Action item —
Once you find the line with "STREAMLIGHT 44903 WAYPOINT" in the entries below, return exactly every line from it through the line with "Schultertasche aus Kunstpelz: 8 -> none".

*** Records for processing

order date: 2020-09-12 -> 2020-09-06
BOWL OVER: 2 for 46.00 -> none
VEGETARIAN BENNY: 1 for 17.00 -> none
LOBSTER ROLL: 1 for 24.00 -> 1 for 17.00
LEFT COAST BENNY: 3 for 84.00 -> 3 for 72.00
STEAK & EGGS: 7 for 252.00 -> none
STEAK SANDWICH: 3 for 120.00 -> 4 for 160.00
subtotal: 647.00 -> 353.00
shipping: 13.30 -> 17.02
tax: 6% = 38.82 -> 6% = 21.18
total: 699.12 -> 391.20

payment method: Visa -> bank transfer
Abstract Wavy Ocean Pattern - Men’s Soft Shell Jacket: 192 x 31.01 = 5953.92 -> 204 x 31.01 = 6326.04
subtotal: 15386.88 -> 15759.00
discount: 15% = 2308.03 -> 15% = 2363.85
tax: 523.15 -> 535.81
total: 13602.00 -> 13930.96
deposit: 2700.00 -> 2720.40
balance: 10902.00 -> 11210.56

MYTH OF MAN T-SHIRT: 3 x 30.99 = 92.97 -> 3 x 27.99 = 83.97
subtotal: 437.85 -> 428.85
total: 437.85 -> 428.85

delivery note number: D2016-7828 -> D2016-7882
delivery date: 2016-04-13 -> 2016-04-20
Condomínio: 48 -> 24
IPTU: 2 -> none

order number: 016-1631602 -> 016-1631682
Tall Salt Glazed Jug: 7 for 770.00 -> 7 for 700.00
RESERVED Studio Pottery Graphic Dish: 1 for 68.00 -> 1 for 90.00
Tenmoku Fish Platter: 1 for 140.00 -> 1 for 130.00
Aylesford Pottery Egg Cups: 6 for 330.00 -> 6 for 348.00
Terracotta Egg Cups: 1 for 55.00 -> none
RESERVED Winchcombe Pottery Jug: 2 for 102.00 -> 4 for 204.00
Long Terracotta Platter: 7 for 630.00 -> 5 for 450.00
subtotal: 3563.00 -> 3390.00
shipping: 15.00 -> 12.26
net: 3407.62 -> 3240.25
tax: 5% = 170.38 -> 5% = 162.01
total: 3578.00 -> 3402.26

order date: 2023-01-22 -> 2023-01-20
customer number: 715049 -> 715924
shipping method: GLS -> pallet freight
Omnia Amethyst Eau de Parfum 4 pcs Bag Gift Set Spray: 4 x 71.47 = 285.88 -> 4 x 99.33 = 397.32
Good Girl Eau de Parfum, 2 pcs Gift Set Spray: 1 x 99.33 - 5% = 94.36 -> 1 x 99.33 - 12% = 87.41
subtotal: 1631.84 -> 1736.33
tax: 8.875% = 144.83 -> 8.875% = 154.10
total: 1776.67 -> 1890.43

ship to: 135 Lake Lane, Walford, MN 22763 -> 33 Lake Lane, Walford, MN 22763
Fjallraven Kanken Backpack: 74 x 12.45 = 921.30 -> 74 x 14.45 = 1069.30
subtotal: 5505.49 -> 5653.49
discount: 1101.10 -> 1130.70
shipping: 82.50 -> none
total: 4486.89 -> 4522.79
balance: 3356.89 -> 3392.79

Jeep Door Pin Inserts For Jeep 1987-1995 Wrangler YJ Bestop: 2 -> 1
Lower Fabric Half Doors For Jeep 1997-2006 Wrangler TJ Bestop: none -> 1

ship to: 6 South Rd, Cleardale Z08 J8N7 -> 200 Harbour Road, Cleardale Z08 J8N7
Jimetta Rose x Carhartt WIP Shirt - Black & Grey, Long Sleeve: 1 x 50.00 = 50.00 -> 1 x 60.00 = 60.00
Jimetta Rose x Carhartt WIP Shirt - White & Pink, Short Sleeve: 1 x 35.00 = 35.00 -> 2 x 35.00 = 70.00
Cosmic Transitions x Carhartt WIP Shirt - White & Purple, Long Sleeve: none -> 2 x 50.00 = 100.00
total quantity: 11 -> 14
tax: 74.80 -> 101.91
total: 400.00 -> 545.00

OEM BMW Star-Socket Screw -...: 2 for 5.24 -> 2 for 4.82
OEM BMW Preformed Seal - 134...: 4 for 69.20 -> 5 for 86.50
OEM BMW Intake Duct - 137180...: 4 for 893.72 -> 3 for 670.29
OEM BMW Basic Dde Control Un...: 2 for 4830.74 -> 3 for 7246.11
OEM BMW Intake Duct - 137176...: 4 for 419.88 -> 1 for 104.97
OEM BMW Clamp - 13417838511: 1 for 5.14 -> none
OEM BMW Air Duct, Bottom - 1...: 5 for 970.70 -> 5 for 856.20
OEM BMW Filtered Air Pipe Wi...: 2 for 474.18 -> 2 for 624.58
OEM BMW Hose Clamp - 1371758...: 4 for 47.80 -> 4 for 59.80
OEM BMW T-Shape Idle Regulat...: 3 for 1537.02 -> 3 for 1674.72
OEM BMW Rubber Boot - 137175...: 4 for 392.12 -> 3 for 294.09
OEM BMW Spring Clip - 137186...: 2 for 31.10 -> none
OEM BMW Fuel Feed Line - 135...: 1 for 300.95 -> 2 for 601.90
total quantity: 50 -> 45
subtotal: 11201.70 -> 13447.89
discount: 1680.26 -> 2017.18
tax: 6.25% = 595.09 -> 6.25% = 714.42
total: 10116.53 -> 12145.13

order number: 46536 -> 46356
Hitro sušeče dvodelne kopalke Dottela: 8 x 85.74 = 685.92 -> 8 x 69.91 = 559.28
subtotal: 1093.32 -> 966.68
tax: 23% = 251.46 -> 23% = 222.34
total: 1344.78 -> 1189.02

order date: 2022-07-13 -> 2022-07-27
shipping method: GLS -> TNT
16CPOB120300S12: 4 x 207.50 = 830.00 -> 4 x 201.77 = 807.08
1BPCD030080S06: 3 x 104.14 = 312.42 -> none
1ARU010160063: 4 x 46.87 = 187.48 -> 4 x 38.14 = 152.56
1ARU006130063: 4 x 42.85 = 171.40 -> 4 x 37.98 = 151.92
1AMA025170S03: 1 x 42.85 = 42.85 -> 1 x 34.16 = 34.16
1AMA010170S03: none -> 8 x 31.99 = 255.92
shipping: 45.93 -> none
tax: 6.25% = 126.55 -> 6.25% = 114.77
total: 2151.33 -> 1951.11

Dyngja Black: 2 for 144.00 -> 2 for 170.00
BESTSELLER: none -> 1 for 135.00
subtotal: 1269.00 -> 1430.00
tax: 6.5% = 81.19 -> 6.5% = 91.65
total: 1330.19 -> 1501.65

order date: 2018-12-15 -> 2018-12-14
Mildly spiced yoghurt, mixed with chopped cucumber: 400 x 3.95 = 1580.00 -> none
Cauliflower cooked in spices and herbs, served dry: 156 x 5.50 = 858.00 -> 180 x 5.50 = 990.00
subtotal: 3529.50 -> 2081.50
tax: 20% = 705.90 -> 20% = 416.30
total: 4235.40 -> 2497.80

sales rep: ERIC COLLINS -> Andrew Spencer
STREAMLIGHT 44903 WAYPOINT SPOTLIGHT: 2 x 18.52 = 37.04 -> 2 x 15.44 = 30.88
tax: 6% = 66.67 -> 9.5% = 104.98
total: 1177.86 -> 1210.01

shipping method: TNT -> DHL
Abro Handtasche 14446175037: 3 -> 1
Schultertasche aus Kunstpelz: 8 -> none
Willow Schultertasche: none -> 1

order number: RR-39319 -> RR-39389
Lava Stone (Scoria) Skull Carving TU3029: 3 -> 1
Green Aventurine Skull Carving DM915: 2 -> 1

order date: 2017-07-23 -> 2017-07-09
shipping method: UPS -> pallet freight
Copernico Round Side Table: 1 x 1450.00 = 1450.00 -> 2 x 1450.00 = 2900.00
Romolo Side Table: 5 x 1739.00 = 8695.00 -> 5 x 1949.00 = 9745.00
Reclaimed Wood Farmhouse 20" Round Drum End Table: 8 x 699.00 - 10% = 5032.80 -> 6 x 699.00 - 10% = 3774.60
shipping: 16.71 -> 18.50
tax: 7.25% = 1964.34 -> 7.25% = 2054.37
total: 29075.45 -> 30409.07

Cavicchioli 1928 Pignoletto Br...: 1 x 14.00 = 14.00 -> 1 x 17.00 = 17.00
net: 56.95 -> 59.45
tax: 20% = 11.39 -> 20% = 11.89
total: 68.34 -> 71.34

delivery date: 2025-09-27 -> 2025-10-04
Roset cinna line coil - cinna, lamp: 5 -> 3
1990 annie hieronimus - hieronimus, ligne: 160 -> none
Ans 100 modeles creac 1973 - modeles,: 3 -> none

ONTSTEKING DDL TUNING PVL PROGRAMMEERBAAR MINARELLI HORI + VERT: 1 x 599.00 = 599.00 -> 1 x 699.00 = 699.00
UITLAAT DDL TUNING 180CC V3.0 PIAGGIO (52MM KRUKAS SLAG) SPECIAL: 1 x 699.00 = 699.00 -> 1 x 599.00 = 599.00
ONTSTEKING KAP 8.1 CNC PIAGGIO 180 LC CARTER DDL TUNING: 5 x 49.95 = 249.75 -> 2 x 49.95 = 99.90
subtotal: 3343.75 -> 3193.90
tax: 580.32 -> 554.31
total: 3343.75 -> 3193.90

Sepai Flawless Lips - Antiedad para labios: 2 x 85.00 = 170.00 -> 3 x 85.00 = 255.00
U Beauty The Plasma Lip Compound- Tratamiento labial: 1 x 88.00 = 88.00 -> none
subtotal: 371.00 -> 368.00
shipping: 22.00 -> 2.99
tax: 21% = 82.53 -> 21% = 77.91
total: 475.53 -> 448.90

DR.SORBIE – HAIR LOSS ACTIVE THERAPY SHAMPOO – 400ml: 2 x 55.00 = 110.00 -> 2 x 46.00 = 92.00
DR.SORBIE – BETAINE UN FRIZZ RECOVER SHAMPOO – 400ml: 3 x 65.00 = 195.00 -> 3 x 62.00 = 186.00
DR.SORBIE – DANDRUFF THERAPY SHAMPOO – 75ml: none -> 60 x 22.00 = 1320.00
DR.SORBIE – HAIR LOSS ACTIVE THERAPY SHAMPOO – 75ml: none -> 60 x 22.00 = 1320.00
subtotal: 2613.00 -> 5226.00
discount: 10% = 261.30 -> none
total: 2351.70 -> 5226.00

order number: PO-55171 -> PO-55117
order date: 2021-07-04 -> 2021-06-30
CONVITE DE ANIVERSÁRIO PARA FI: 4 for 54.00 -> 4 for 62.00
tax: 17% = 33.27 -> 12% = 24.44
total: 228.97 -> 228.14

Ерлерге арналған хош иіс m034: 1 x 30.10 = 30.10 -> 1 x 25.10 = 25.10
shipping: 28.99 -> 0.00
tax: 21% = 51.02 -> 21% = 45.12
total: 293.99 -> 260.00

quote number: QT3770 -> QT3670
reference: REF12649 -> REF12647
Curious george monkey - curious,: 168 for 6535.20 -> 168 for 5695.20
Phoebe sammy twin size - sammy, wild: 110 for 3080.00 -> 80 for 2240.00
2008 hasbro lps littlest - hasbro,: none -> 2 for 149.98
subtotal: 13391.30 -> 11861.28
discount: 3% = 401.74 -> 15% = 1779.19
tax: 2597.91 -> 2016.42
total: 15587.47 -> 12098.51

******

Solution to the exercise —
STREAMLIGHT 44903 WAYPOINT SPOTLIGHT: 2 x 18.52 = 37.04 -> 2 x 15.44 = 30.88
tax: 6% = 66.67 -> 9.5% = 104.98
total: 1177.86 -> 1210.01

shipping method: TNT -> DHL
Abro Handtasche 14446175037: 3 -> 1
Schultertasche aus Kunstpelz: 8 -> none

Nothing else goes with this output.